I had severe anxiety bordering on panic yesterday toward the end of the workday. I don't know why yet, but my therapist said that feelings don't arise in a vacuum, so it's up to me to dedicate some quiet time to myself and figure out what brought it on. It was tempting to pop a few benzos (hey, they're prescribed, after all). Ok, well, I took one. It only made me slightly less anxious but didn't make it go away. What did make it go away was reflecting on this passage from RR and sharing at a meeting that it was a timely lesson that this mental state won't last forever, even though when you're in the middle of it, it feels like it's going to last forever, or at the very least, it can't end soon enough.

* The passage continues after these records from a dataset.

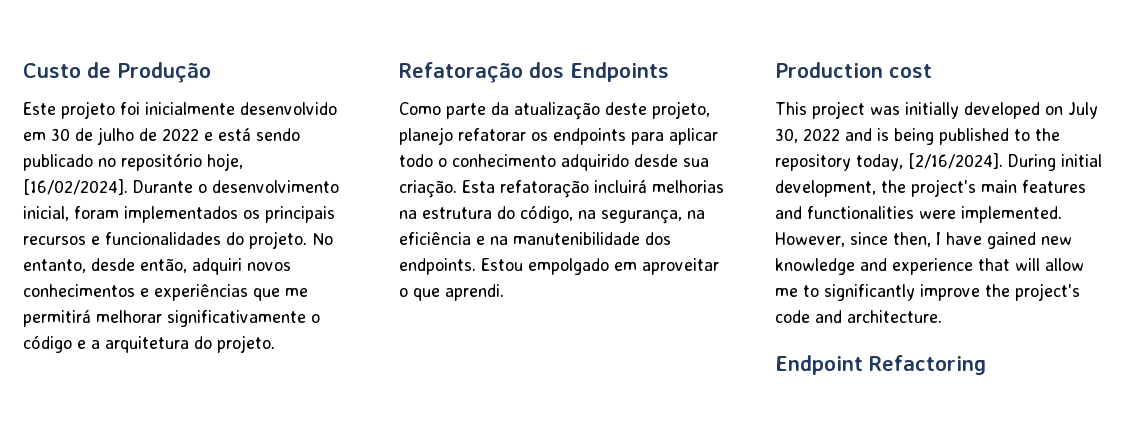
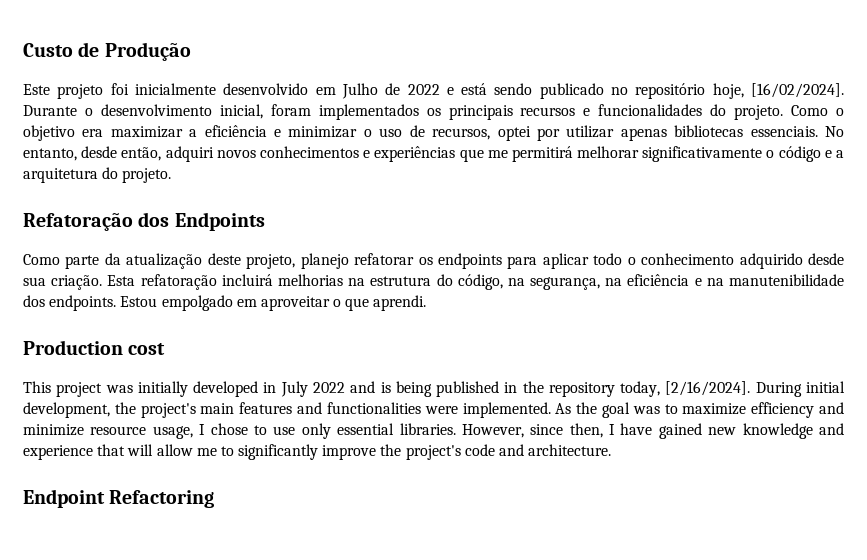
- Este projeto foi inicialmente desenvolvido em 30 de julho de 2022 e está sendo publicado no repositório hoje, [16/02/2024].
+ Este projeto foi inicialmente desenvolvido em Julho de 2022 e está sendo publicado no repositório hoje, [16/02/2024].
+ Como o objetivo era maximizar a eficiência e minimizar o uso de recursos, optei por utilizar apenas bibliotecas essenciais.
- This project was initially developed on July 30, 2022 and is being published to the repository today, [2/16/2024].
+ This project was initially developed in July 2022 and is being published in the repository today, [2/16/2024].
+ As the goal was to maximize efficiency and minimize resource usage, I chose to use only essential libraries.

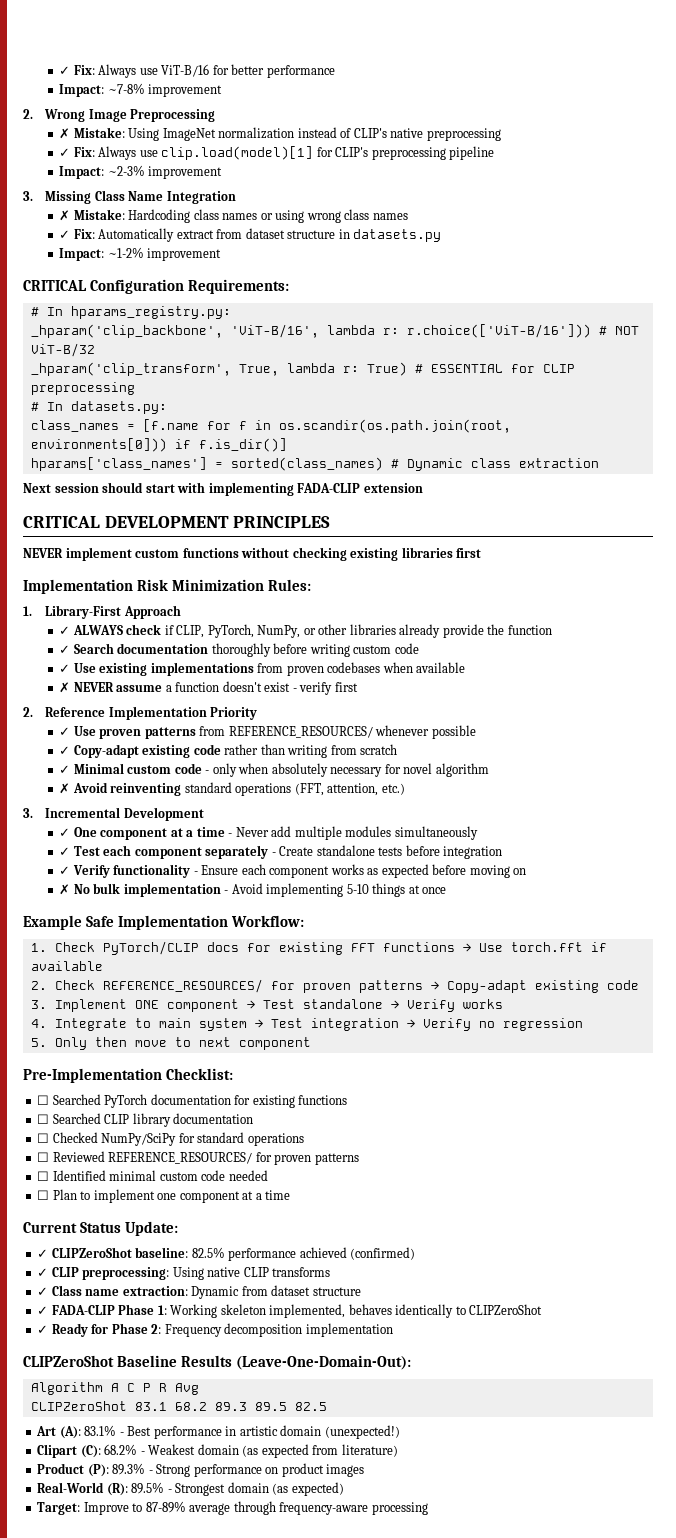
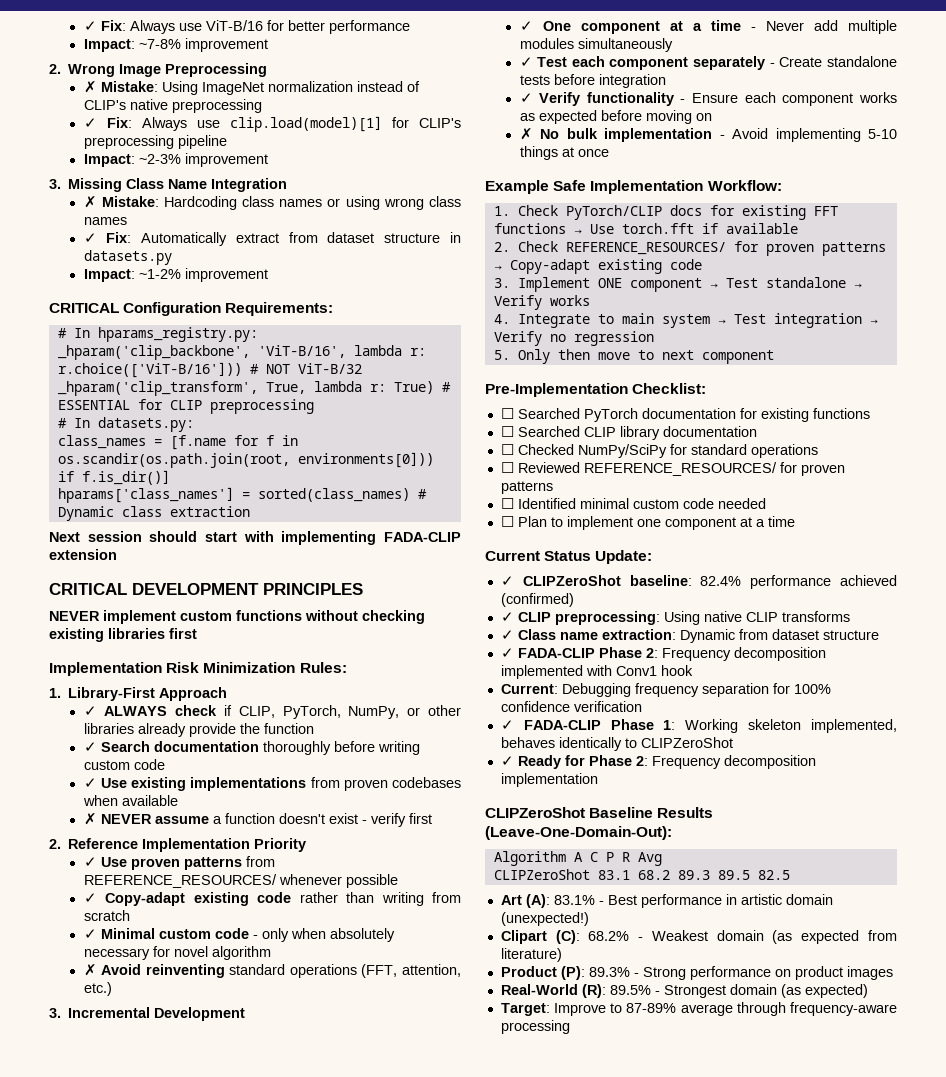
- ✓ CLIPZeroShot baseline: 82.5% performance achieved (confirmed)
+ ✓ CLIPZeroShot baseline: 82.4% performance achieved (confirmed)
+ ✓ FADA-CLIP Phase 2: Frequency decomposition implemented with Conv1 hook
+ Current: Debugging frequency separation for 100% confidence verification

Another thing from a recent Dharma lesson: doing something that benefits someone materially is transitory, but sending love and compassion out into the world in your meditation is not. Not to say that you shouldn't aid others when they are genuine; to say that you'll send them love and compassion while meditating (and not helping) is a cop out. I work in the education sector, so I don't make a shit ton of money. But I was coming out of Dunkin' Donuts last month when I was approached by a homeless man and I regurgitated my usual response of "I don't carry cash" (which is true). He looked so hurt, I asked him if he was hungry and he said he just wanted to get something to eat for him and his wife until he got his SNAP card from his social worker. I told him I honestly did not have cash, but I would be happy to buy him a meal. We went back into the DD, and he said "Just get whatever's cheap." I didn't. Knowing that calories count when you don't know when your next meal is going to be, I got him two of the most caloric breakfast sandwiches on the menu, plus two hash browns.